Le principal obstacle à la substitution des cotations de l'agence britannique, selon Porokhova, est les normes législatives qui ont établi son monopole en Russie. « La Russie a déjà suivi le chemin de l'importation substituée dans des secteurs similaires, où l'inertie de l'infrastructure mondiale de paiements, de notations et de réassurances complique le développement des acteurs nationaux. Et ici, il est évident qu'il y aura des changements, car depuis 2022 et surtout dans le dernier mois, il y a une destruction du système mondial des normes de prix », ajoute-t-elle.

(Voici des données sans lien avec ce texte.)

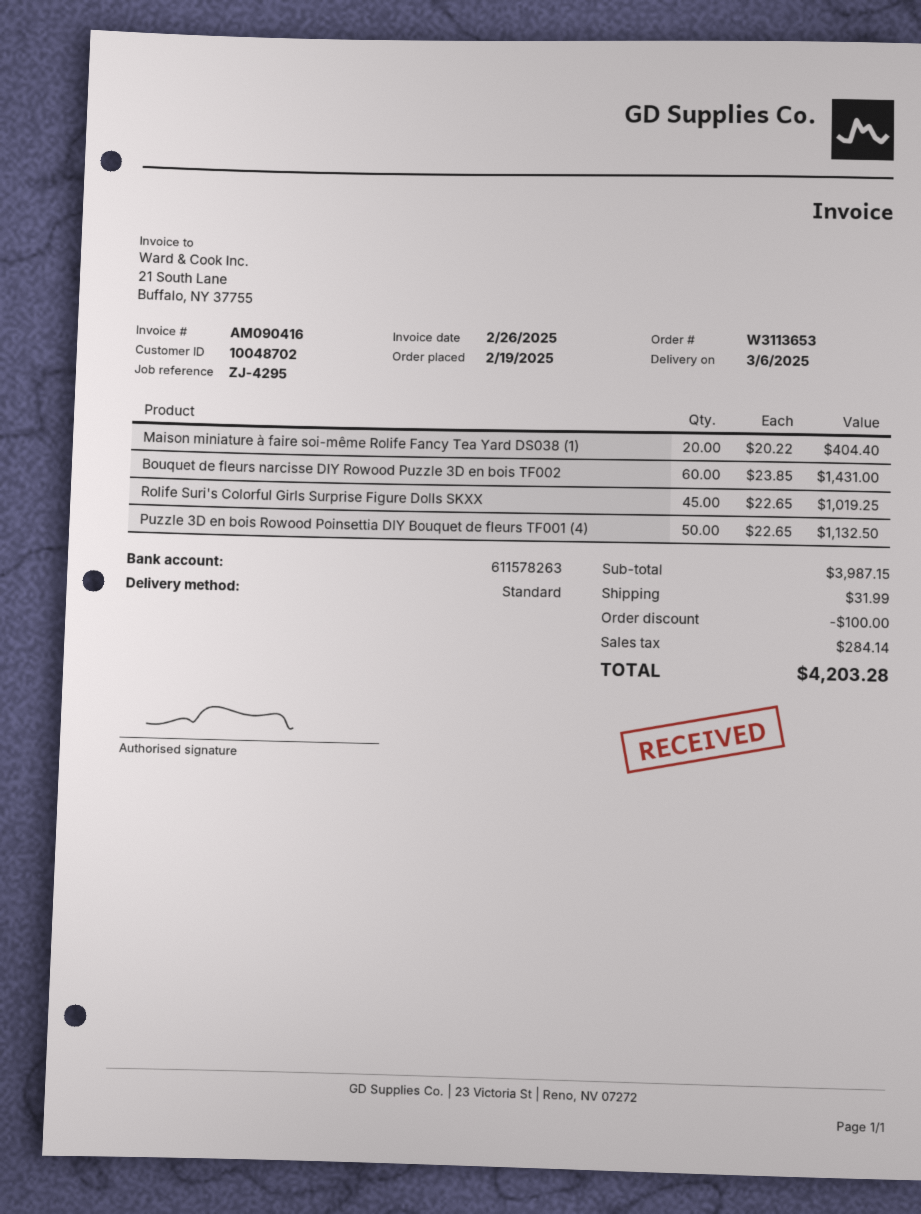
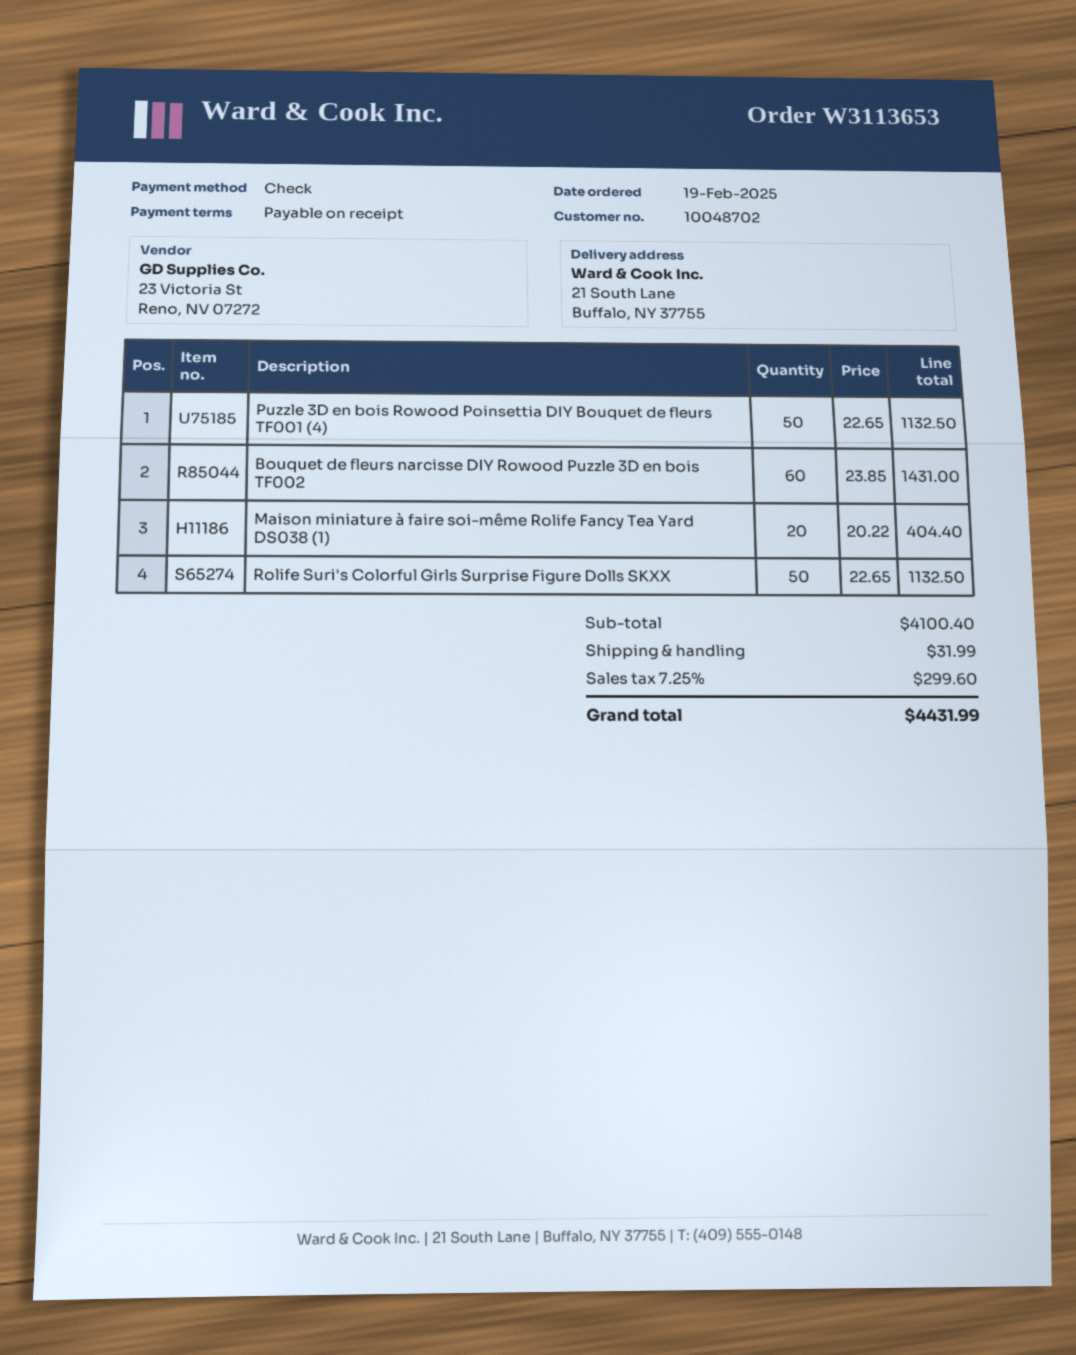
Rolife Suri's Colorful Girls Surprise Figure Dolls SKXX: 45 x 22.65 = 1019.25 -> 50 x 22.65 = 1132.50
subtotal: 3987.15 -> 4100.40
discount: 100.00 -> none
tax: 284.14 -> 299.60
total: 4203.28 -> 4431.99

Parallèlement, il existe des difficultés à établir le principal référentiel de prix en Asie — Dubai. Le pétrole Urals dépend de moins en moins de Brent, puisqu'il est livré sur les marchés asiatiques. Cela entraînera inévitablement un changement des normes de prix du pétrole et il est important de ne pas maintenir l'inertie du lien dans la législation russe, estime Porokhova. Elle souligne également que l'agence elle-même, Argus, est née précisément au cours des chocs pétroliers des années 1970, lorsque le commerce du pétrole a radicalement changé. Les chocs pétroliers de 2026 changent aussi le commerce et offrent à la Russie la chance de créer ses propres normes de prix.